Embouteillages : ces villes qui poussent le bouchon trop loin

15 février 2019
pollution

Dans les plus grandes villes de la planète se joue un bras de fer entre l’administration et les automobilistes. Lutte contre la pollution, régulation du trafic, zones piétonnes contre prolifération des voitures et la patience, mise très à mal, de leurs conducteurs.
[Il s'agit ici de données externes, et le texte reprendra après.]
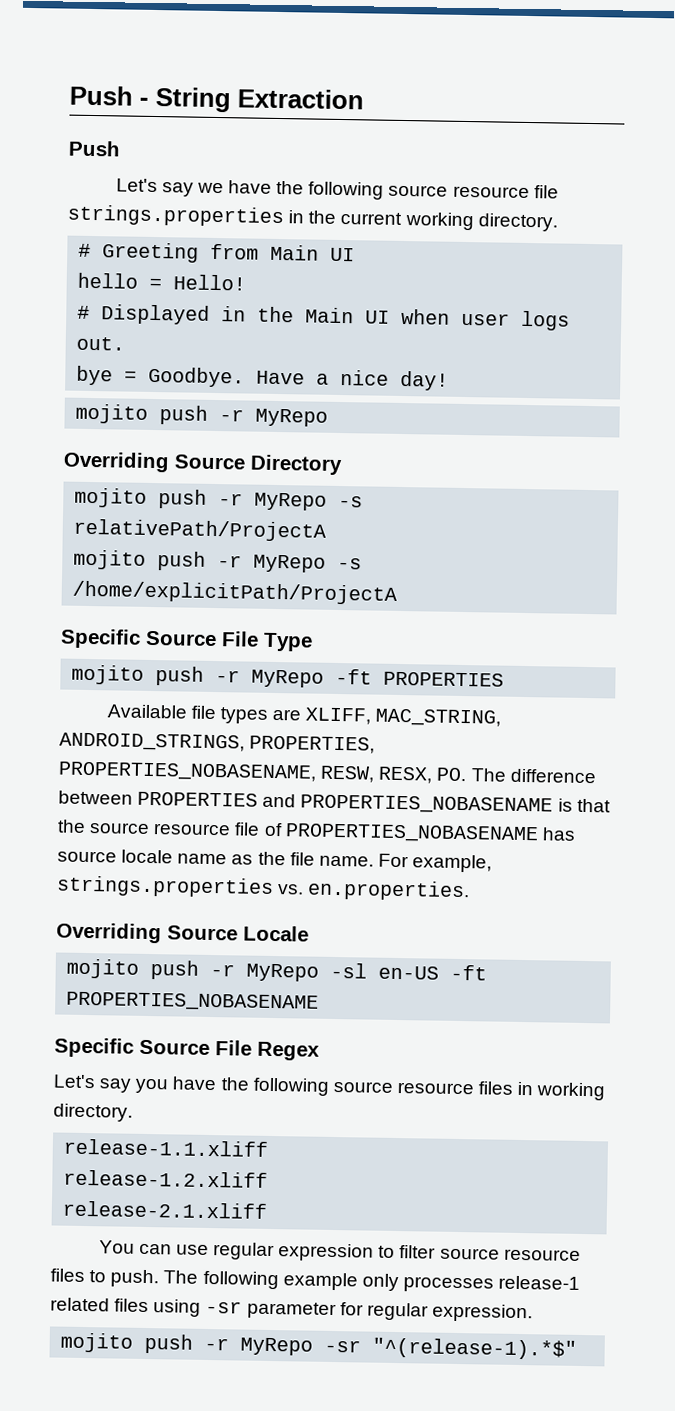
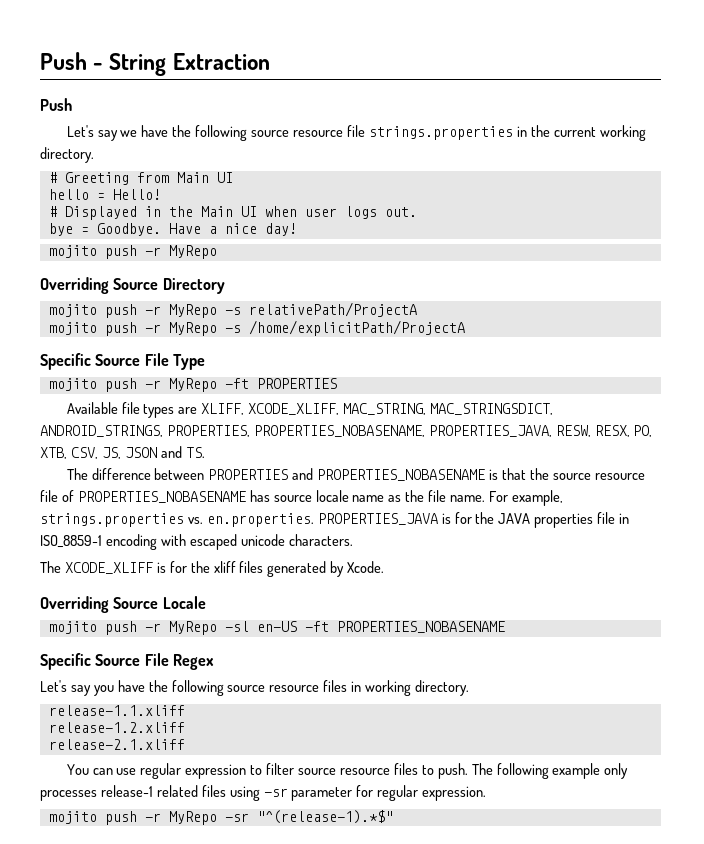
- Available file types are XLIFF, MAC_STRING, ANDROID_STRINGS, PROPERTIES, PROPERTIES_NOBASENAME, RESW, RESX, PO. The difference between PROPERTIES and PROPERTIES_NOBASENAME is that the source resource file of PROPERTIES_NOBASENAME has source locale name as the file name.
+ Available file types are XLIFF, XCODE_XLIFF, MAC_STRING, MAC_STRINGSDICT, ANDROID_STRINGS, PROPERTIES, PROPERTIES_NOBASENAME, PROPERTIES_JAVA, RESW, RESX, PO, XTB, CSV, JS, JSON and TS.
+ The difference between PROPERTIES and PROPERTIES_NOBASENAME is that the source resource file of PROPERTIES_NOBASENAME has source locale name as the file name.
- For example, strings.properties vs. en.properties.
+ For example, strings.properties vs. en.properties. PROPERTIES_JAVA is for the JAVA properties file in ISO_8859-1 encoding with escaped unicode characters.
+ The XCODE_XLIFF is for the xliff files generated by Xcode.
A Paris, le cocktail est explosif à certaines heures de la journée. Alors, imaginez ailleurs…

Bogotà

C’est probablement, à certaines heures de la journée, la ville la plus « congestionnée » de la planète. Déjà fort polluée, Bogotà, est également très compliquée dans ses rues, sur ses avenues. Jusqu’à 272 heures, pas moins sont perdues chaque année dans leurs véhicules par ses habitants. Autobus bondés, air irrespirable, explosion du nombre de véhicules après la mise en place de « pico y placa », la politique locale de conduite alternée… Tout cela a rendu la situation plus encore invivable à tel point qu’embouteillages et transports sont devenus là-bas un véritable enjeu politique.

Moscou

On savait déjà à quel point il était chaotique voire purement risqué de conduire dans la capitale russe. Des sites internet entiers regorgent d’accidents, d’accros et de bagarres entre automobilistes qui prennent les trottoirs pour des avenues et la vodka pour une boisson rafraîchissante. Le résultat ? Selon le cabinet américain spécialisé dans l’automobile connectée Inrix, Moscou décroche un joli score avec pas moins de 210 heures perdues, tous les ans, par les conducteurs dans les embouteillages. Mais que les Moscovites se rassurent : c’est presque vingt heures de moins qu’en 2017 !

Istanbul

157 heures : c’est le temps passé en 2018 par les Stambouliotes à se morfondre dans leur automobile. Ceux qui croient que la vie est douce du côté du Bosphore ont plutôt intérêt à se déplacer à pied. Le conducteur turc a plutôt le sang chaud et les bagarres entre conducteurs ne sont pas rares, ce qui rend l’attente encore plus stressante. Une éclaircie tout de même. Istanbul, la deuxième ville la plus embouteillée du monde aujourd’hui, occupait encore la première place, il y a quatre ans avec un taux de 109 % aux pires heures de pointes (selon les chiffres du navigateur GPS Tom Tom), soit à l’époque le plus élevé du monde.

Los Angeles

Si jamais vous avez rendez-vous à Venice Beach alors que vous résidez à Beverly Hills à l’heure des sorties de bureau, il va falloir prendre votre mal en patience. Et si, qui plus est, vous avez optez pour le taxi, vous devrez mettre sérieusement la main à la poche et risquerez d’en avoir pour plusieurs centaines de dollars ! Chaque année les habitants de la Cité des anges vivent un enfer sur les routes en perdant pas moins de 128 heures dans les embouteillages. Au point qu’Elon Musk, le patron de Tesla, imagine déjà un réseau souterrain à péage pour résoudre le problème. A rappeler que le métro existe bel et bien à LA et que c’est un… échec patenté.